Well the opening bc was choosen because CFX suggest this instead of uisng an outlet. I will give this a try with outlet instead.

But I have tried to refine the mesh, by using inflation on a part of the problem. This seems to help on the convergence.

And I am now in the process to applied inflation to the full problem. BUT I now got the following error message, that I have not seen before:

$# Starting surface meshing ... $# Failed to open file $# file = "House_large_mesh_fluid_init.fro" $# IOSTAT = 29 $# unit = 24 $# status = old $# form = formatted $# Error opening file : l:\House_sim_cfx_new\#cfx.355\codan_large_mesh_flu id.fro fo $# r display purposes $# $# An error has occurred during surface meshing. $# ------------------------------------- $# Please refer to the Meshing Messages for possible causes, alternatively, $# verify the surface mesh on individual surfaces to isolate the problem surfaces. $# UNDO: Topology file

Any hints.

Thanks very much in advance. This is really a big help.

Kind regards

Soren

Your mass imbalance is quite high. With proper choice of timestep CFX-5 should have this converged within 10 iterations.

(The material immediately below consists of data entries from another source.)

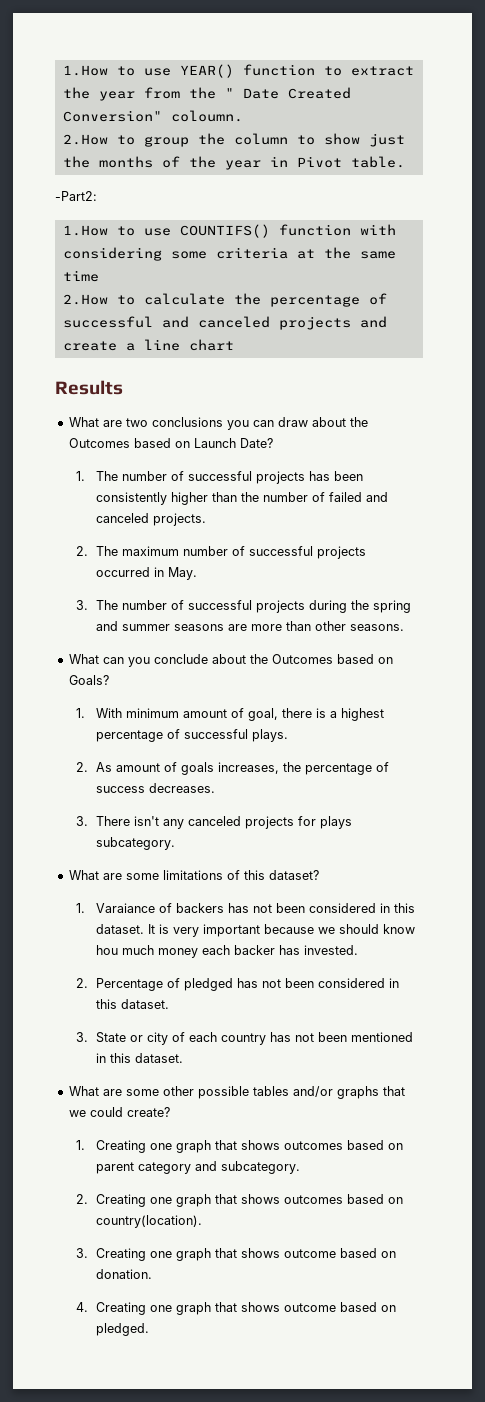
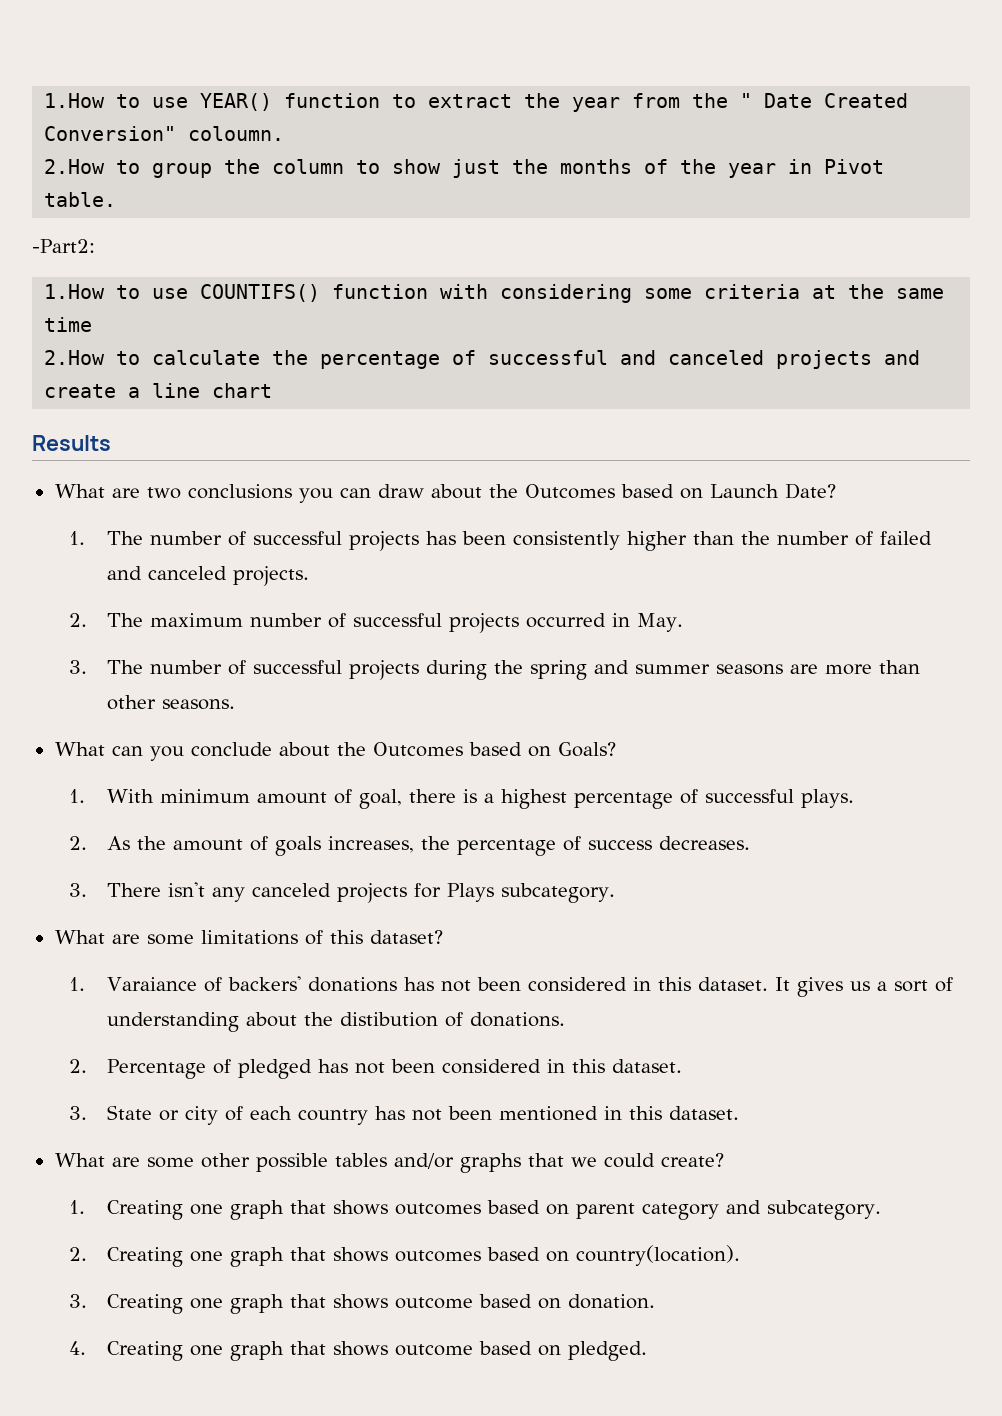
(113, 767) none -> [136,836,166,850] the
[320,816,353,829] plays -> [446,883,494,902] Plays
[176,903,225,913] backers -> [227,976,397,992] backers' donations
[159,924,416,937] [96,945,359,958] is very important because we should know hou much money each backer has invested. -> [796,977,953,997] [106,1012,565,1032] gives us a sort of understanding about the distibution of donations.

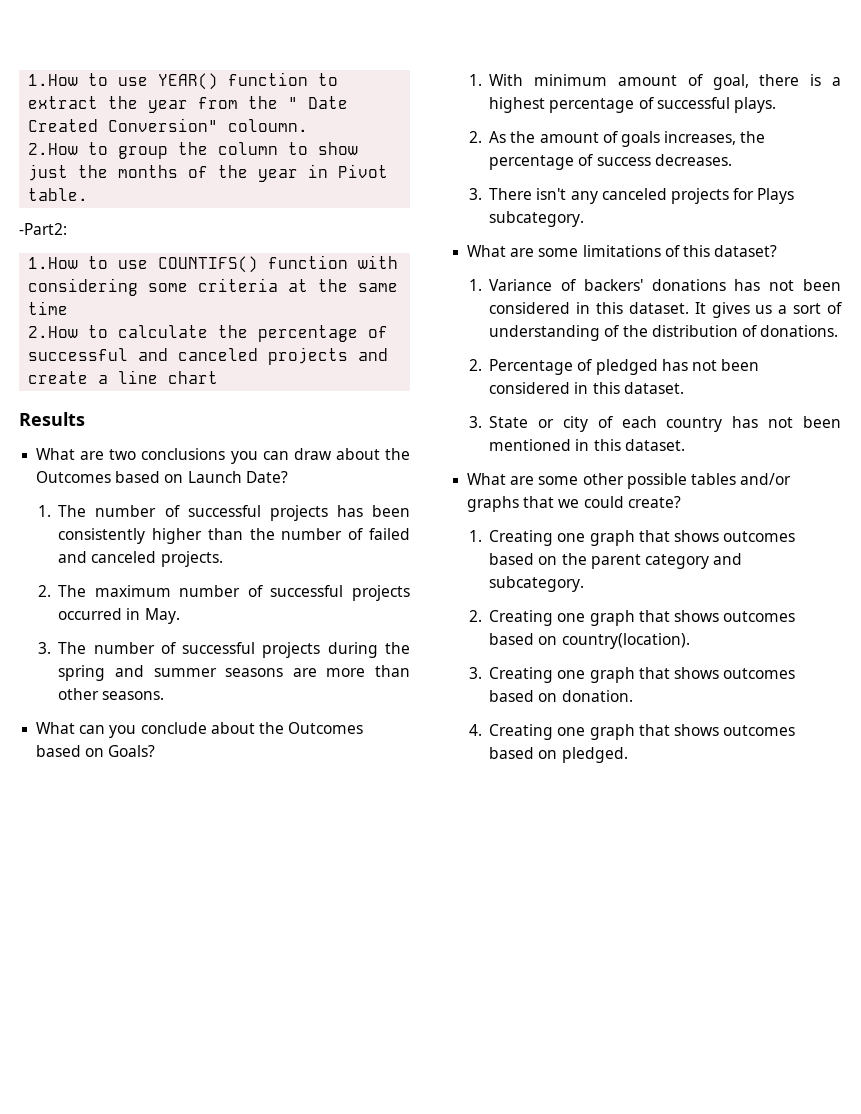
[106,977,197,991] Varaiance -> [489,279,553,291] Variance
[245,1012,438,1027] about the distibution -> [604,325,738,337] of the distribution
(569, 1209) none -> [561,553,587,565] the
[394,1297,473,1309] outcome -> [723,668,796,679] outcomes
[394,1344,473,1356] outcome -> [723,725,796,736] outcomes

The fact that it isn't suggests to me that 1) your timestep may be too small, 2) the solution is in a transient, 3) Inlet turbulence levels not right

As far as a timestep goes, usually 1/5th to 1/3rd typical length over velocity scale is good. With buoyancy however you might also need to limit using a gravity based scale (as suggested by Robin).

Transient solutions can occur for several reasons. You can check your solutions as Robin suggested, by setting backup frequency = 1, and delete backup files = f. Then load the files into CFX-Post. I've seen cases which just don't get a steady state answer because large vortices are being shed from certian parts of the geometry. This could be happening in your case.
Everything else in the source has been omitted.